While designers could easily place the digital version of the design where they wanted in Sony’s CAD programs, Morisawa says the main thing is to compare and test physically different prototypes: “When it takes a long time to build a prototype, ‘go / no – He said ‘the verdict of a product is decided at the time you see it and touch it,’ ”he told us via email.

Comparison of different microtexture variations for molding – insert the steeple texture of the PS4 at the bottom right.
Image by Sony Interactive Entertainment

Testing of four different height variations of the same pattern.
Image by Sony Interactive Entertainment

A real molded plate, consistent to ensure texture.
Image by Sony Interactive Entertainment

The layers come together, digitally, as they appear on the inner lip of the PS5 console.
Image by Sony Interactive Entertainment

Finding the right height of the symbols was a lot of work in itself, as you can see in some of Sony’s behind-the-scenes photos. In the end, they settled on two layers – one about 15 microns tall, and the other 30 microns tall, according to the measurements we made with the Nikon LV 100 microscope.

The textured microscope of the DualShock 4 shows overlapping square, triangle, circle and cross symbols.

Larger symbols are about half a millimeter wide, and the upper layer is only 30 microns (three hundredths of three millimeters).
Photo by The Verge

One weakness of the composition: it picks up dirt very easily and does not want to let go.
Photo by The Verge

Really applying symbols to a dual sense gamepad was an easy part – because it just doesn’t apply. Each of those 40,000 symbols is a part of the controller’s shell, created when molten ABS plastic beads are squeezed into small laser-cut crevices during a standard injection-molding process. The design has been optimized to keep the symbols intact since they came out of the mold.

The trick is to have the right devices to start that mold. To create such precise shapes on a perfectly three-dimensional curved surface that fits in the palm of your hand, lasers came in handy. In particular, Igrashi says a high-end, multi-axis laser engraving machine, “is hard to come by.” Upshot?

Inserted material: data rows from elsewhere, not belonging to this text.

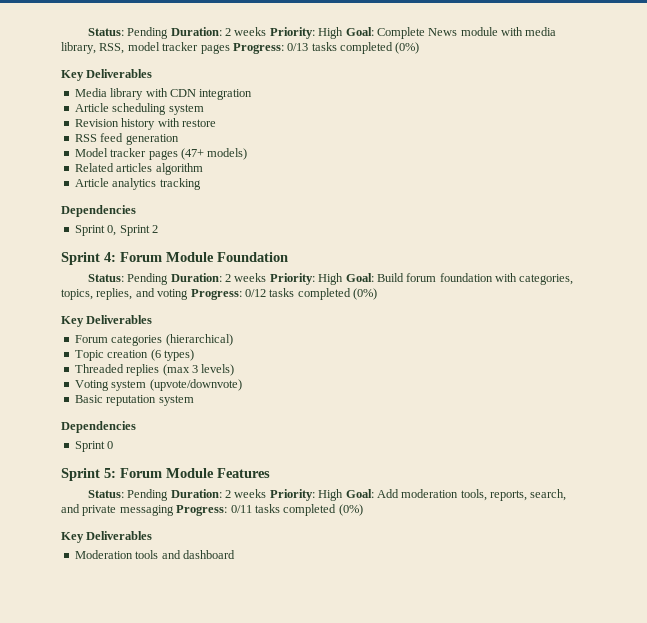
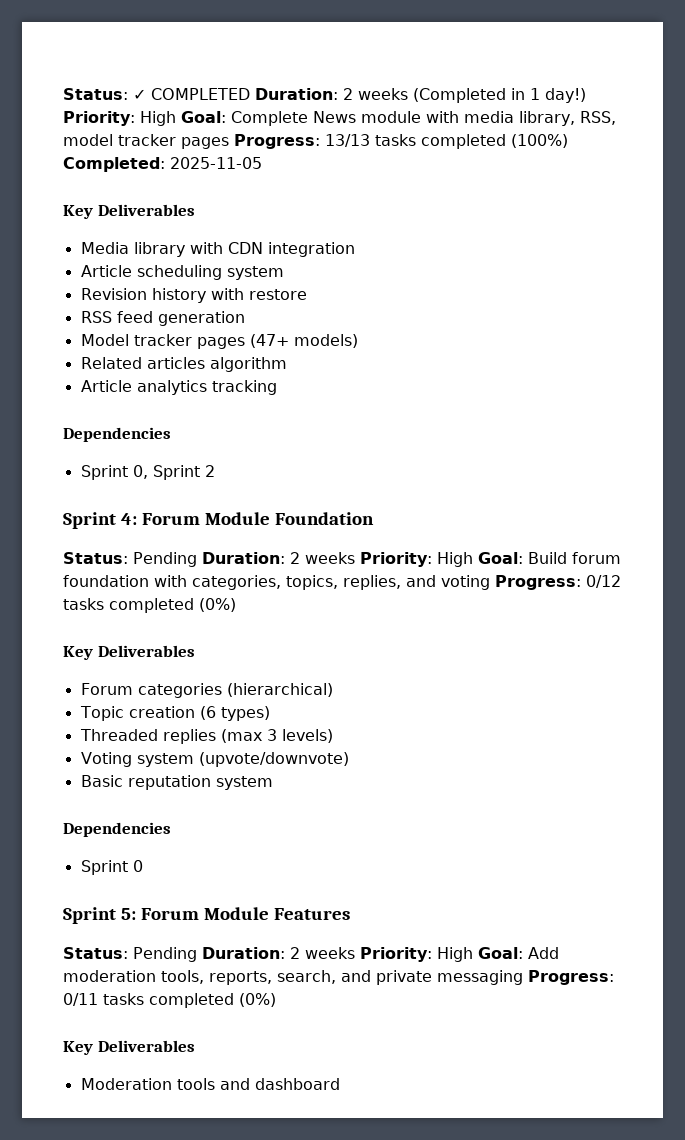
- Status: Pending Duration: 2 weeks Priority: High Goal: Complete News module with media library, RSS, model tracker pages Progress: 0/13 tasks completed (0%)
+ Status: ✓ COMPLETED Duration: 2 weeks (Completed in 1 day!) Priority: High Goal: Complete News module with media library, RSS, model tracker pages Progress: 13/13 tasks completed (100%) Completed: 2025-11-05

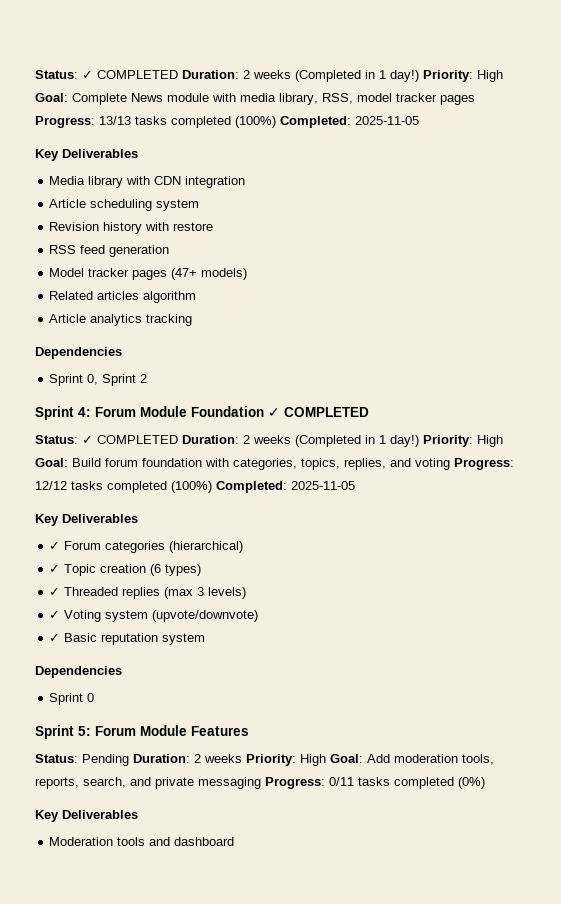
- Sprint 4: Forum Module Foundation
- Status: Pending Duration: 2 weeks Priority: High Goal: Build forum foundation with categories, topics, replies, and voting Progress: 0/12 tasks completed (0%)
+ Sprint 4: Forum Module Foundation ✓ COMPLETED
+ Status: ✓ COMPLETED Duration: 2 weeks (Completed in 1 day!) Priority: High Goal: Build forum foundation with categories, topics, replies, and voting Progress: 12/12 tasks completed (100%) Completed: 2025-11-05
  Key Deliverables
- Forum categories (hierarchical)
+ ✓ Forum categories (hierarchical)
- Topic creation (6 types)
+ ✓ Topic creation (6 types)
- Threaded replies (max 3 levels)
+ ✓ Threaded replies (max 3 levels)
- Voting system (upvote/downvote)
+ ✓ Voting system (upvote/downvote)
- Basic reputation system
+ ✓ Basic reputation system

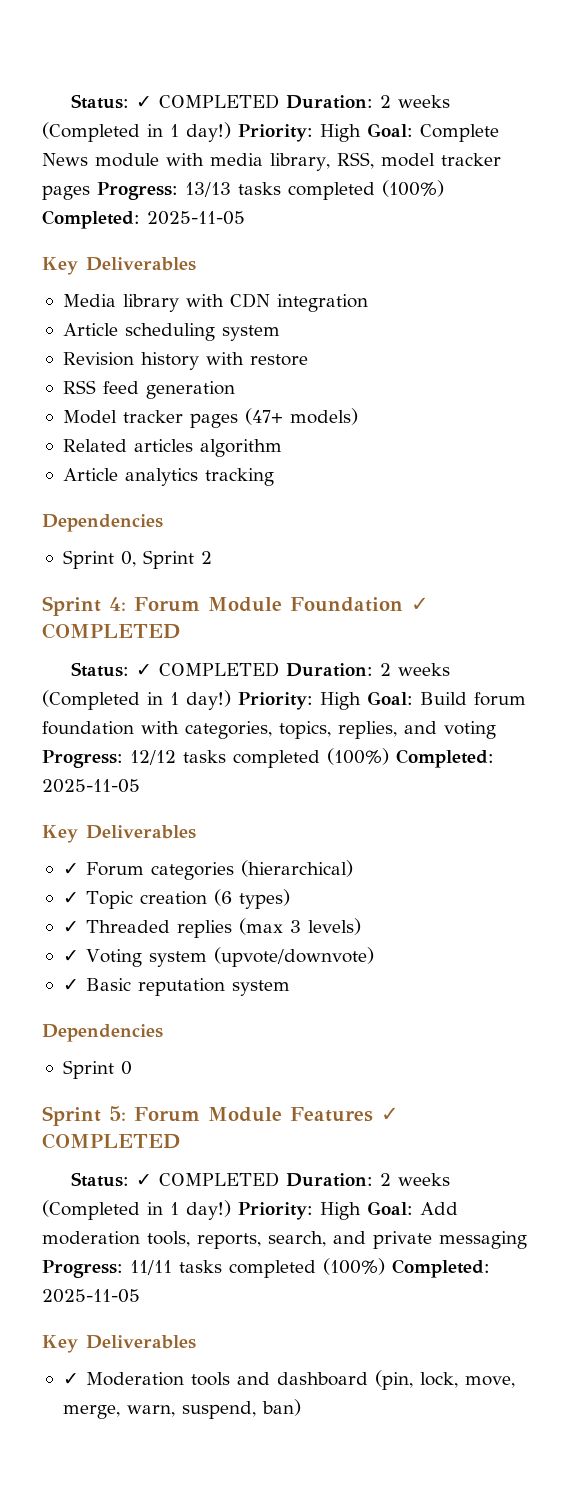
- Sprint 5: Forum Module Features
- Status: Pending Duration: 2 weeks Priority: High Goal: Add moderation tools, reports, search, and private messaging Progress: 0/11 tasks completed (0%)
+ Sprint 5: Forum Module Features ✓ COMPLETED
+ Status: ✓ COMPLETED Duration: 2 weeks (Completed in 1 day!) Priority: High Goal: Add moderation tools, reports, search, and private messaging Progress: 11/11 tasks completed (100%) Completed: 2025-11-05
  Key Deliverables
- Moderation tools and dashboard
+ ✓ Moderation tools and dashboard (pin, lock, move, merge, warn, suspend, ban)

Being part of that mold, the design you feel on the PS5’s controller is exactly what every other owner will do.

The PS5 offers a final CAD render check for media grip.
Image by Sony Interactive Entertainment

Texture placement check for Pulse 3D wireless headset.
Image by Sony Interactive Entertainment

Sony’s PlayStation controller has defined gamepads for decades, so, not surprisingly, Google’s Stadia controller came with the same kind of sturped texture that Sony introduced in 2013 with Dual Shock 4. T just for your hands; Rarely are there PlayStation symbols part of the PS5 experience where you would think to look. You’ll find them on the inner lip, on both side panels of the PS5 console. They also decorate the grip of the PS5’s optional media remote, dual sense charging station, PS5 camera and Sony’s Pulse 3D wireless headset.

They also appear within at least one game: Astro’s room, Must play PS5p pack c-in, clearly use the composition on many floors and walls. It makes sense. Is just Astro Celebrating the company’s history in gaming, it’s full of PlayStation Easter eggs that entertain good-natured in Sony itself.

Joke made by Sony using the Spider-Man font for its original PS3.

The “serial numbers” of Astro’s gadgets pay homage to key Sony personalities like Shuhi Yoshida.

In the PS3 era, Sony has always felt arrogant, a little sure fans will stop offering anything – amb 599 console featuring proprietary discs and memory sticks for its ambitious portable, Smash Bros.. Game franchises to back up rivals without enough favorite video – but since PlayStation has not only received a load of goodwill, it has become more self-aware. If the company could stay that way during the PS5’s life cycle (and, you know, people really buy one), I highly doubt it would be a winner.